# TASK DETAILS:
Up to and including the line that holds "- I had a bunch", copy every line of the records below exactly, starting at the first; leave pictures out.

□ □ □ □ □

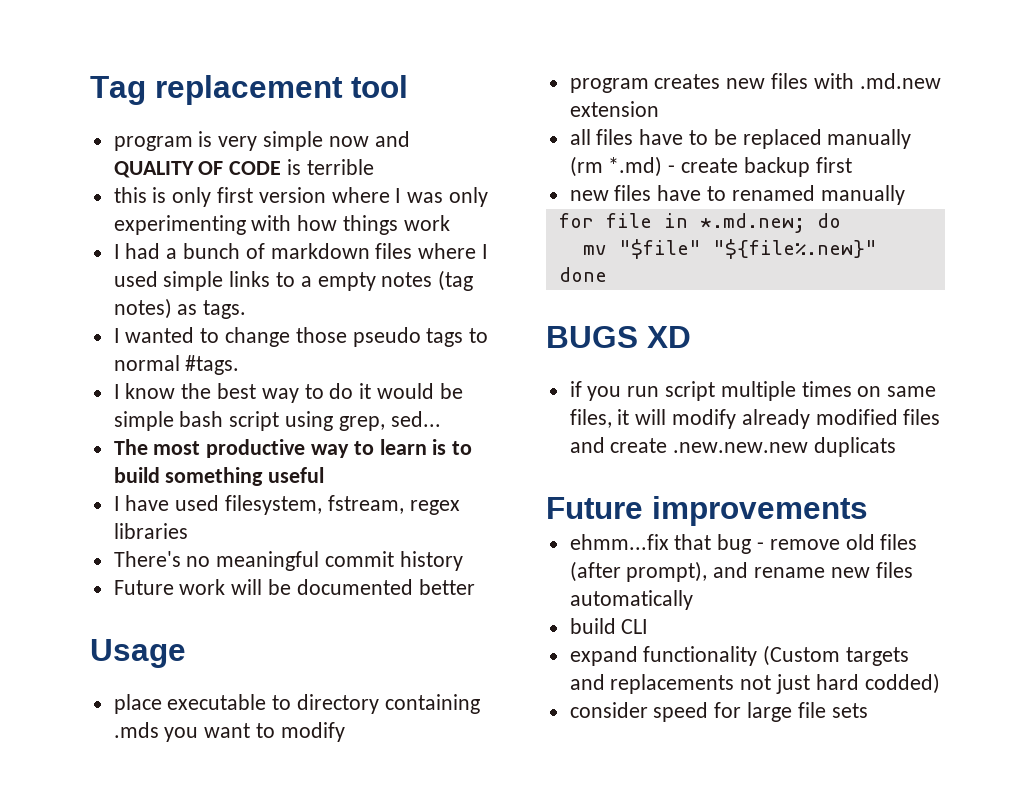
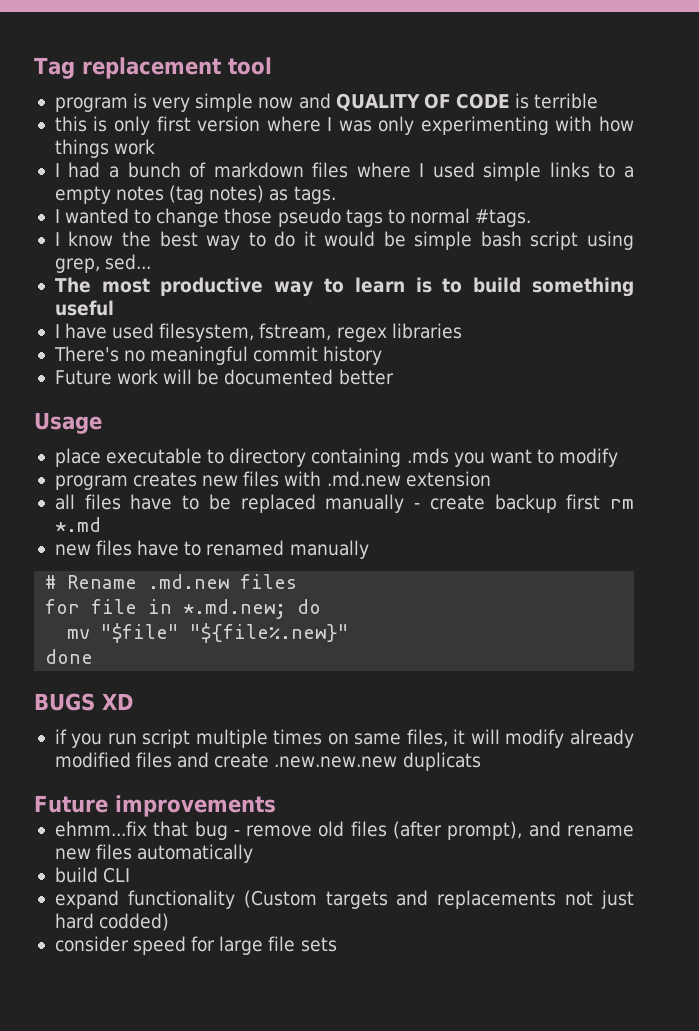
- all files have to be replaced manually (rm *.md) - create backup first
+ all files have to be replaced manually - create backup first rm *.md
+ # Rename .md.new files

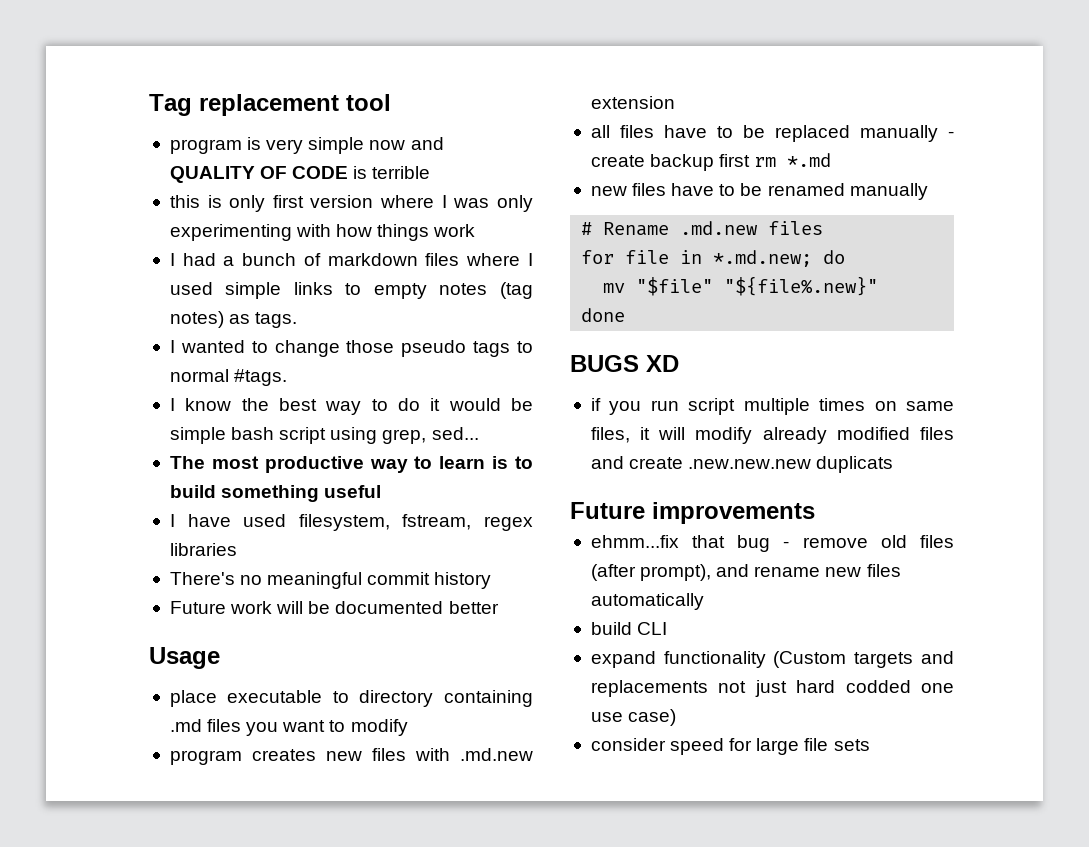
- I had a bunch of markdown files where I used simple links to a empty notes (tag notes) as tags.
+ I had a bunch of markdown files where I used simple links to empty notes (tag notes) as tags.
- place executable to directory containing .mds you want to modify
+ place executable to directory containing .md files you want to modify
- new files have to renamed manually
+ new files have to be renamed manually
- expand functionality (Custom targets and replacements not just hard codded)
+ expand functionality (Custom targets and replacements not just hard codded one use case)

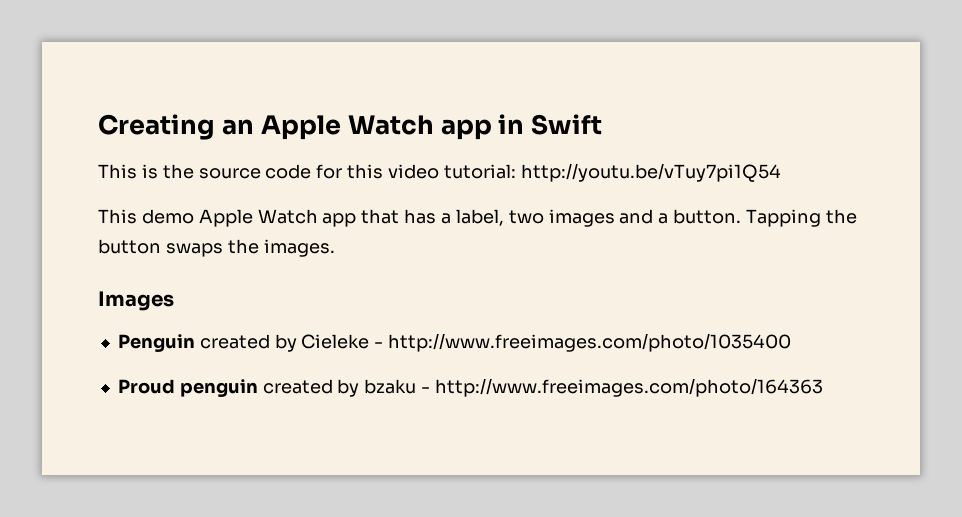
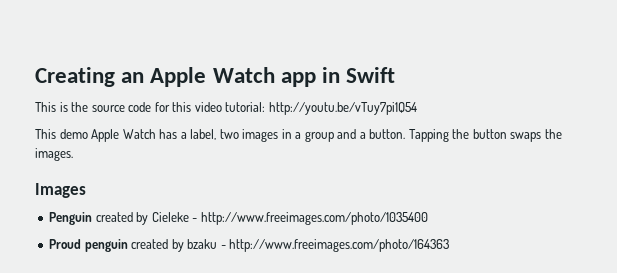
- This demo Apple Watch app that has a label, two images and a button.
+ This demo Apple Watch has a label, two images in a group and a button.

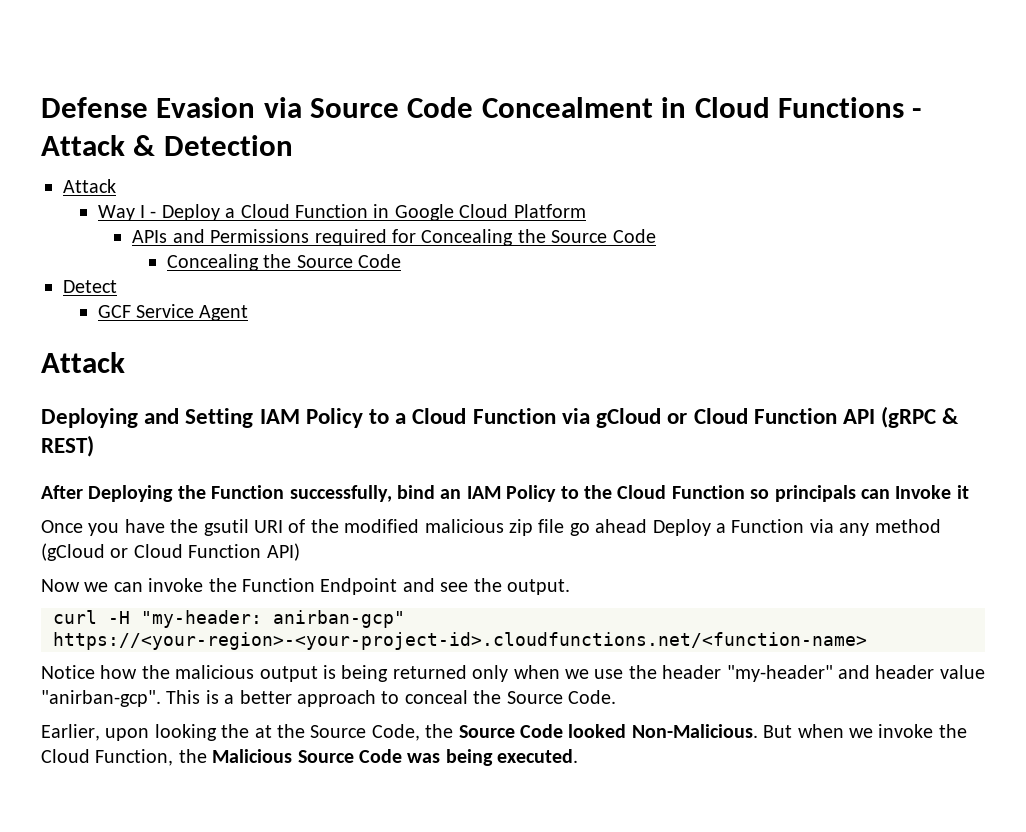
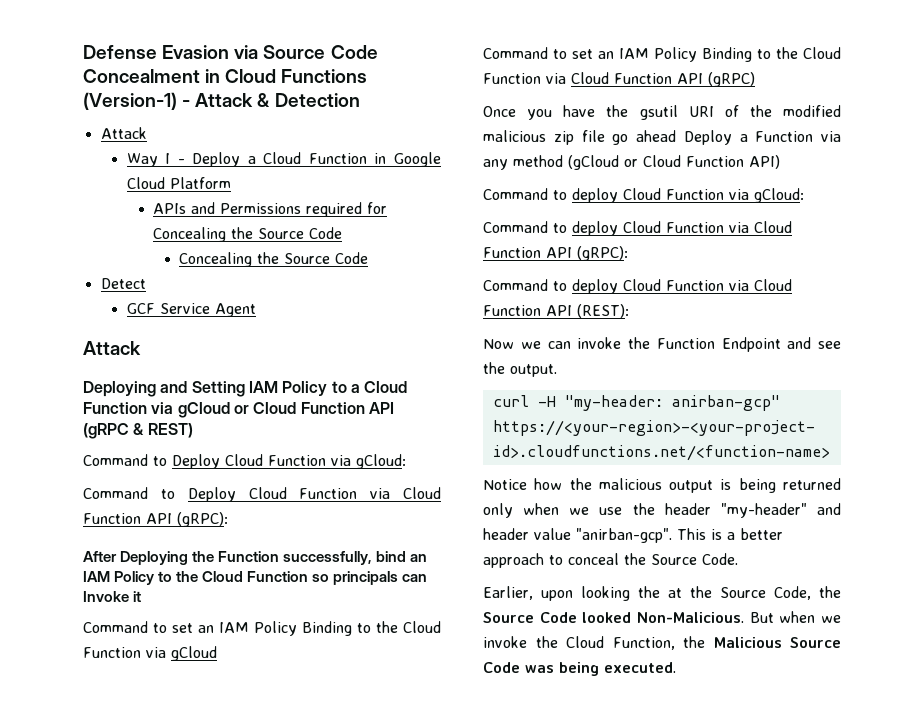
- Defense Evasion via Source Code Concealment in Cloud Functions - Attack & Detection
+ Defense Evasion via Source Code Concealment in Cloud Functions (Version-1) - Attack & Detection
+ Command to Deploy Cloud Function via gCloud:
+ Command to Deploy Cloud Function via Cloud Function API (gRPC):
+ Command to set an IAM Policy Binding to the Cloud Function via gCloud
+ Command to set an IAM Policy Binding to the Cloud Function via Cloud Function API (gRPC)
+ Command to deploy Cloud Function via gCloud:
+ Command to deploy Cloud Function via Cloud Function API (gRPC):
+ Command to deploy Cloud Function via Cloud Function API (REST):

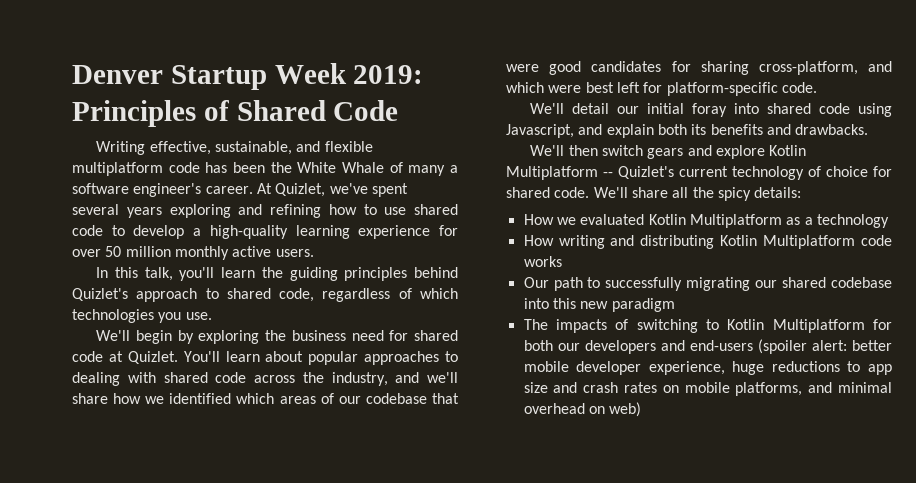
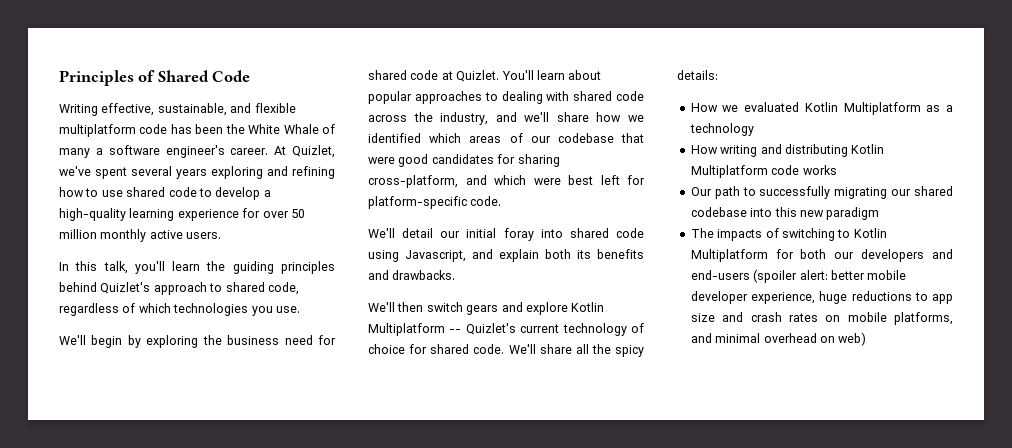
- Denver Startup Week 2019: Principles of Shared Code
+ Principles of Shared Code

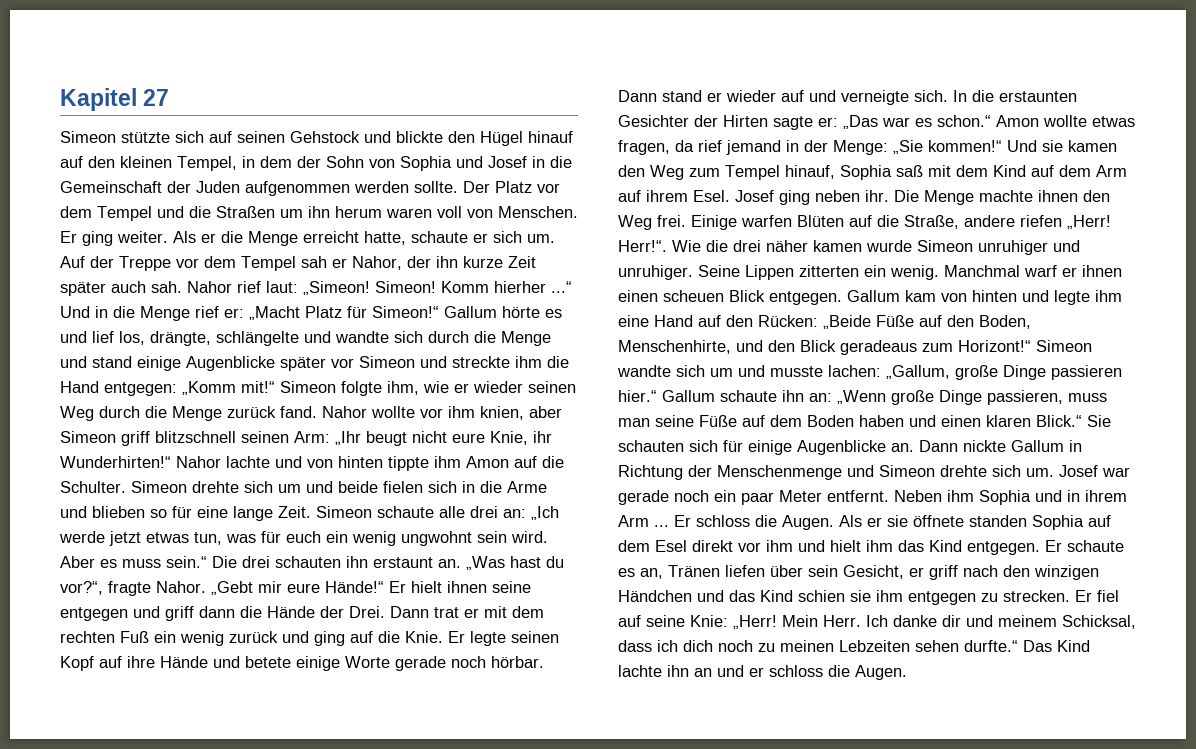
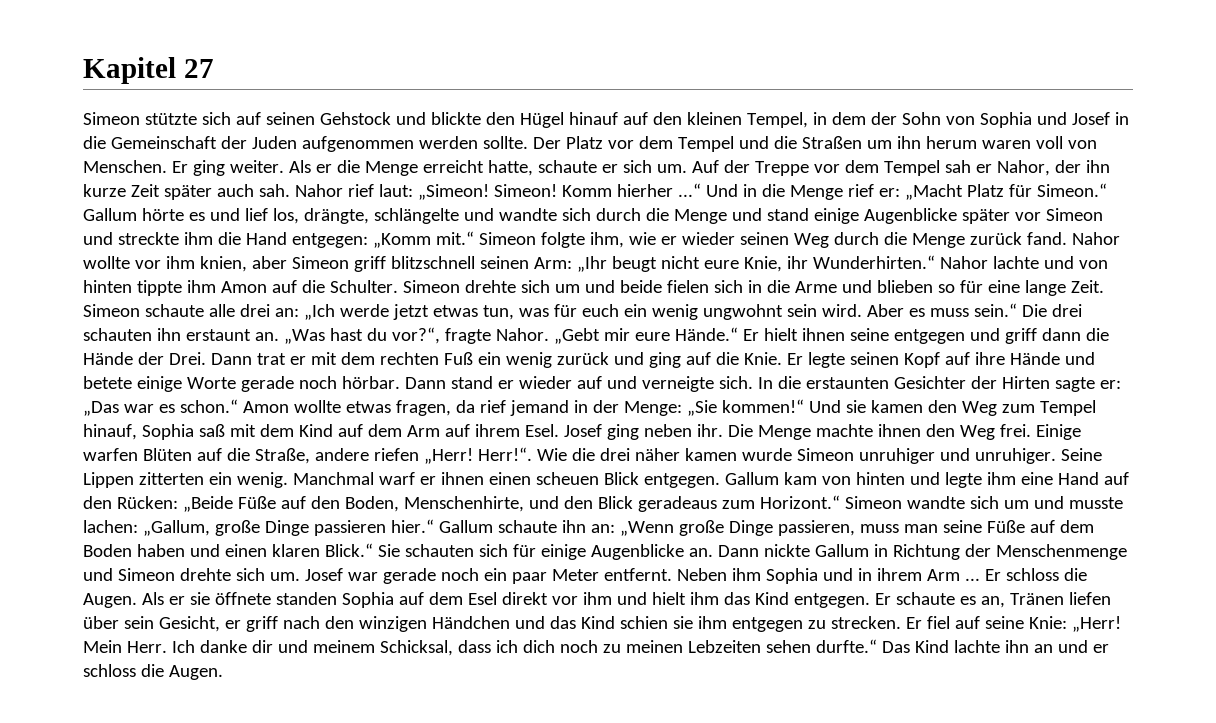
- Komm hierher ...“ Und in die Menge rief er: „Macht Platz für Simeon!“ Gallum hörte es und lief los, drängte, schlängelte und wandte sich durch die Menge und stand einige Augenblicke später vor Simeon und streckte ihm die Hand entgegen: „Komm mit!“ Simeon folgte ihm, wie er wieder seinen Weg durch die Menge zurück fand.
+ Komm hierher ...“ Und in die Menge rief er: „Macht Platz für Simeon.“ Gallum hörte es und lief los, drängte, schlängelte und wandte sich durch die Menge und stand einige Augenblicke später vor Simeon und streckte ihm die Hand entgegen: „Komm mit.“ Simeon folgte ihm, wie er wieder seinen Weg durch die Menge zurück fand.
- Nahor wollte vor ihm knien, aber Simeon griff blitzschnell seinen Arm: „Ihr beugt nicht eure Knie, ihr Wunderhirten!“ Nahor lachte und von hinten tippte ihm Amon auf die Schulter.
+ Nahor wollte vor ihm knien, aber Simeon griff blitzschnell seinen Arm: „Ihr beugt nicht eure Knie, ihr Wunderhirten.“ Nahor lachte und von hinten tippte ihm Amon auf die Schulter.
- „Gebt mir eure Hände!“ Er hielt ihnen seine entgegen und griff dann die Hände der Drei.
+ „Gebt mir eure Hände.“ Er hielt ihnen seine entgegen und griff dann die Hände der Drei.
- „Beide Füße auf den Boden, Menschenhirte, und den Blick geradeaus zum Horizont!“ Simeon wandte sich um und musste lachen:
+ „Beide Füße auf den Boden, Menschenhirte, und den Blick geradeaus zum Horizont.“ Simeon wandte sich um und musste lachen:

□ □ □ □ □

# THE COMPLETED TASK:
- all files have to be replaced manually (rm *.md) - create backup first
+ all files have to be replaced manually - create backup first rm *.md
+ # Rename .md.new files

- I had a bunch of markdown files where I used simple links to a empty notes (tag notes) as tags.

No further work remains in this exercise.